Search is only available in production builds. Try building and previewing the site to test it out locally.

02 - Measuring Performance

Measuring the runtime of benchmarks is often sufficient to identify performance regressions. However, runtime alone is an unbounded metric—aside from the trivial lower bound of zero—providing little insight into actual bottlenecks. To address this, the benchmarking jobs collect a comprehensive set of performance properties, offering deep insights into your application’s performance.

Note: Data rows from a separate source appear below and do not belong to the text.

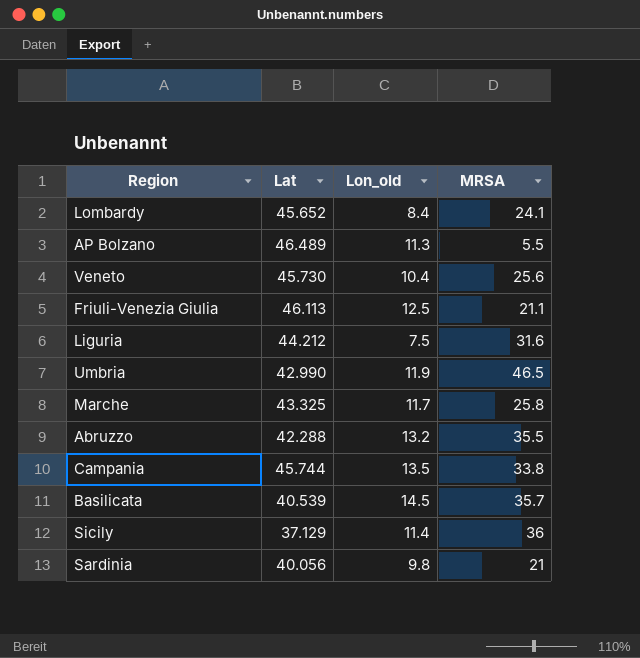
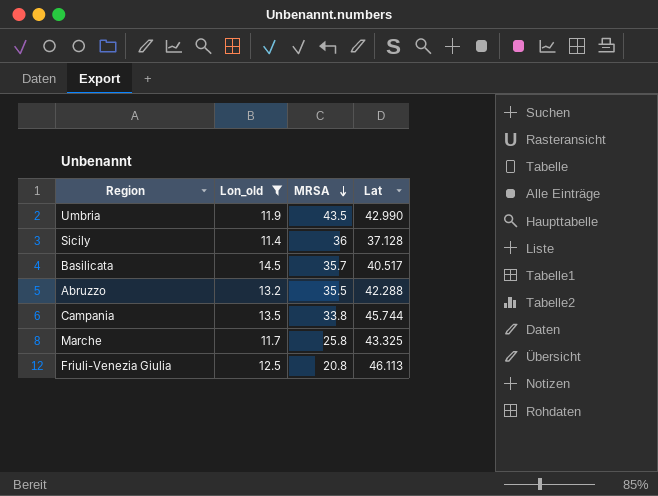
filter: none -> Lon_old >= 11.4
row order: none -> MRSA descending
column Lat | position: 2 -> 4
Umbria | MRSA: 46.5 -> 43.5
Sicily | Lat: 37.129 -> 37.128
Basilicata | Lat: 40.539 -> 40.517
Friuli-Venezia Giulia | MRSA: 21.1 -> 20.8

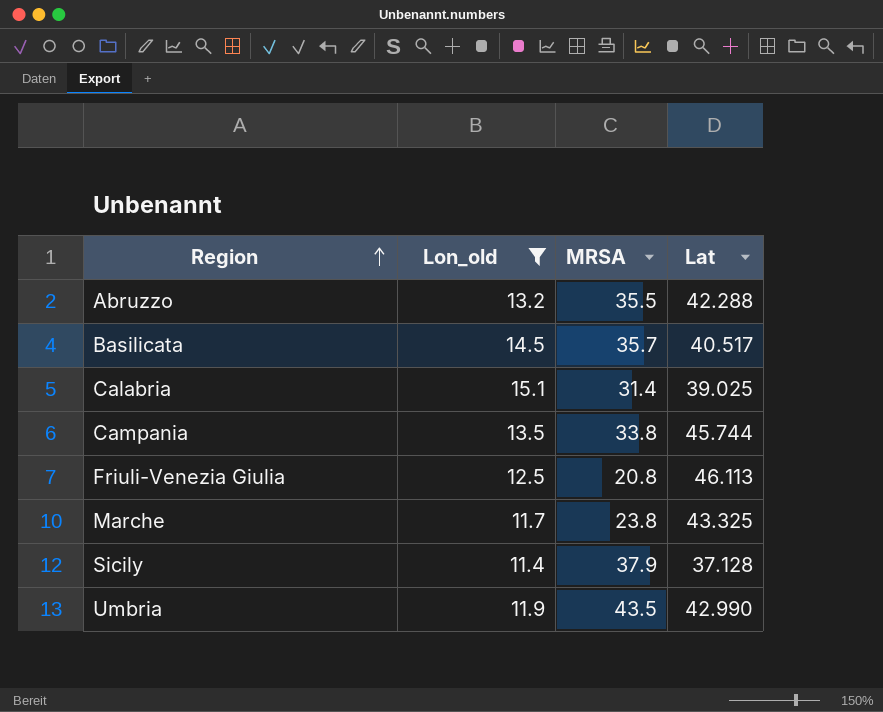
row order: MRSA descending -> Region ascending
row Calabria: none -> 15.1 | 31.4 | 39.025
Marche | MRSA: 25.8 -> 23.8
Sicily | MRSA: 36 -> 37.9

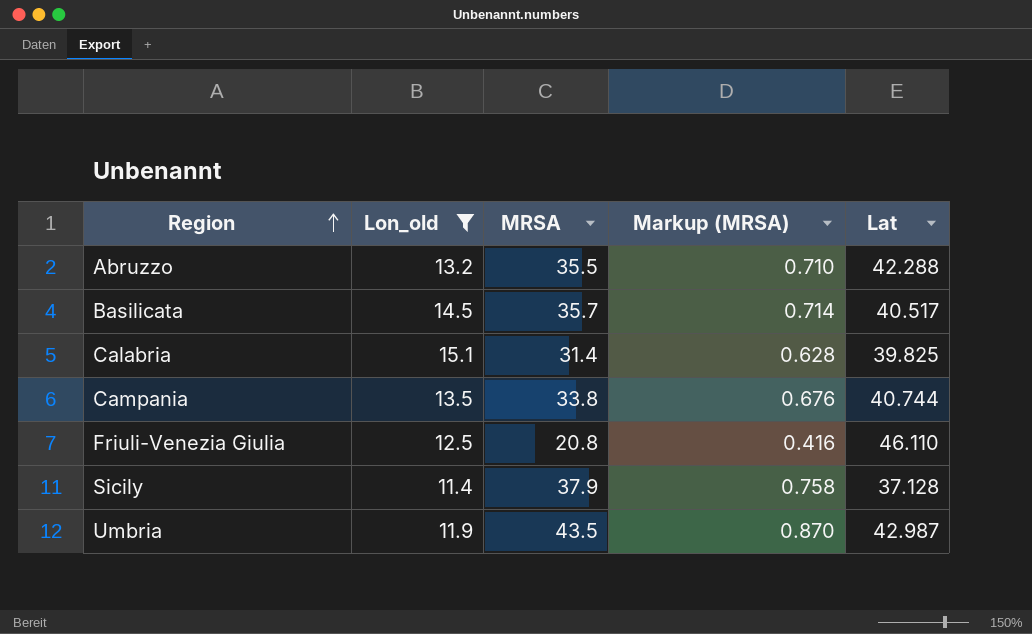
column Markup (MRSA) | formula: none -> [MRSA] * 0.02
row Marche: 11.7 | 23.8 | 43.325 -> none
Calabria | Lat: 39.025 -> 39.825
Campania | Lat: 45.744 -> 40.744
Friuli-Venezia Giulia | Lat: 46.113 -> 46.110
Umbria | Lat: 42.990 -> 42.987

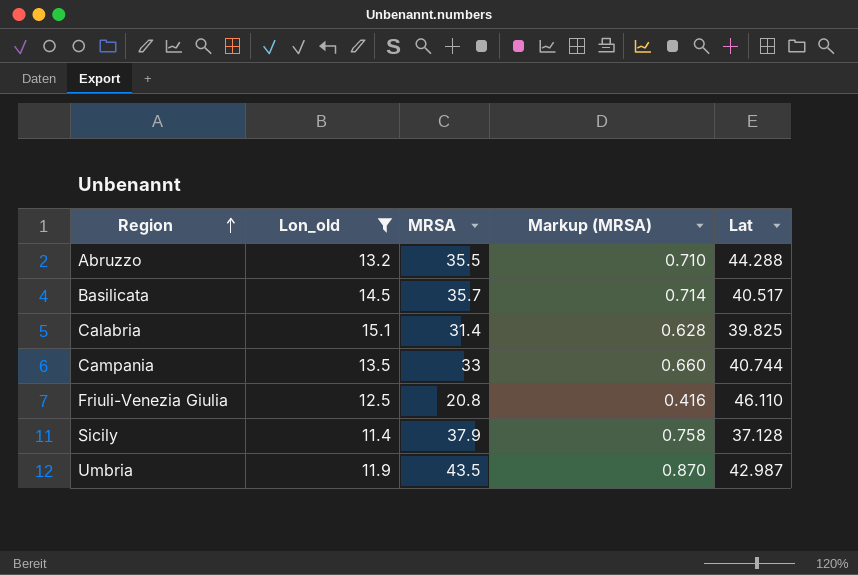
Abruzzo | Lat: 42.288 -> 44.288
Campania | MRSA: 33.8 -> 33
Campania | Markup (MRSA): 0.676 -> 0.660

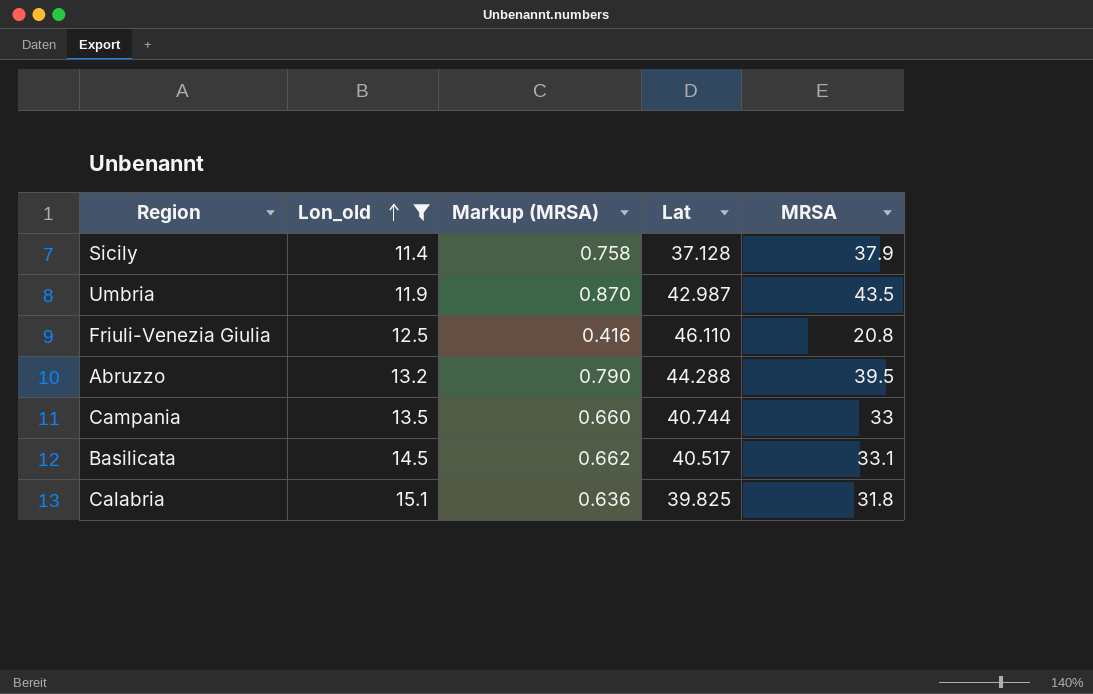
row order: Region ascending -> Lon_old ascending
column MRSA | position: 3 -> 5
Abruzzo | Markup (MRSA): 0.710 -> 0.790
Abruzzo | MRSA: 35.5 -> 39.5
Basilicata | Markup (MRSA): 0.714 -> 0.662
Basilicata | MRSA: 35.7 -> 33.1
Calabria | Markup (MRSA): 0.628 -> 0.636
Calabria | MRSA: 31.4 -> 31.8

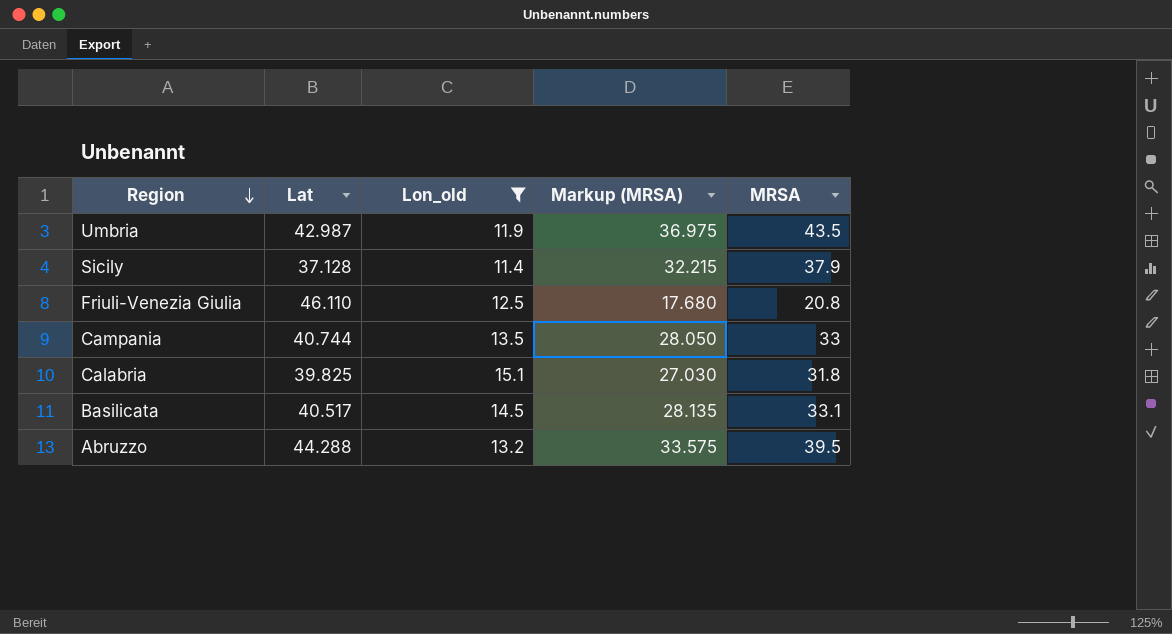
row order: Lon_old ascending -> Region descending
column Lat | position: 4 -> 2
column Markup (MRSA) | formula: [MRSA] * 0.02 -> [MRSA] * 0.85

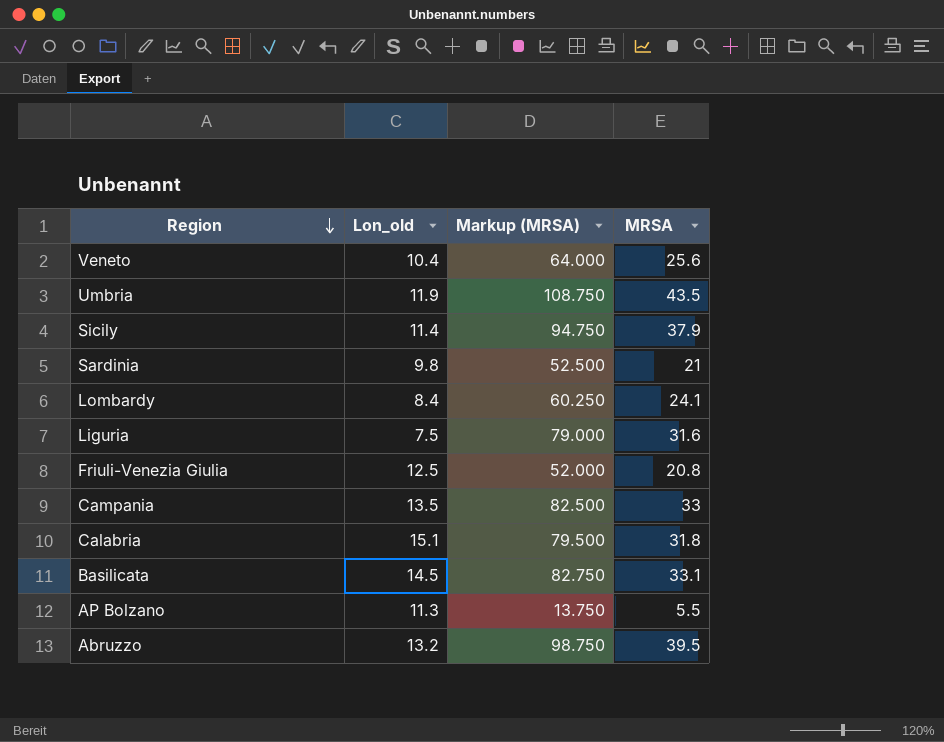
filter: Lon_old >= 11.4 -> none
column Lat | position: 2 -> none
column Markup (MRSA) | formula: [MRSA] * 0.85 -> [MRSA] * 2.5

Performance Metrics: Understanding Hardware Effects

Modern processors include dedicated hardware features called performance counters, which collect detailed statistical data about application execution. Performance counters capture low-level metrics such as:

  • The volume of memory transfers
  • The number of executed floating-point operations
  • The number of predicted and mispredicted branching instructions

From these raw statistics, Daisytuner computes higher-level performance metrics that reflect hardware utilization. Many of these metrics are inherently bounded, making them effective indicators of the hardware utilization. Examples include:

  • Cache hit-to-miss ratios
  • Branch misprediction rates
  • Vectorization rates of floating-point operations

Collected metrics are available in our web dashboard and are also provided automatically in pull request comments, visually summarized in a convenient hardware diagram.

Hardware Diagram

How to Use

Include desired metrics using the metrics parameter in your benchmark definition:

run:
benchmark_1:
command: ./a.out
measurements: 5
profiler: perf
metrics:
- flop_dp
- memory_volume
- br_misp_ratio

You can find a comprehensive list of available metrics for each computing partition in the Partitions Reference.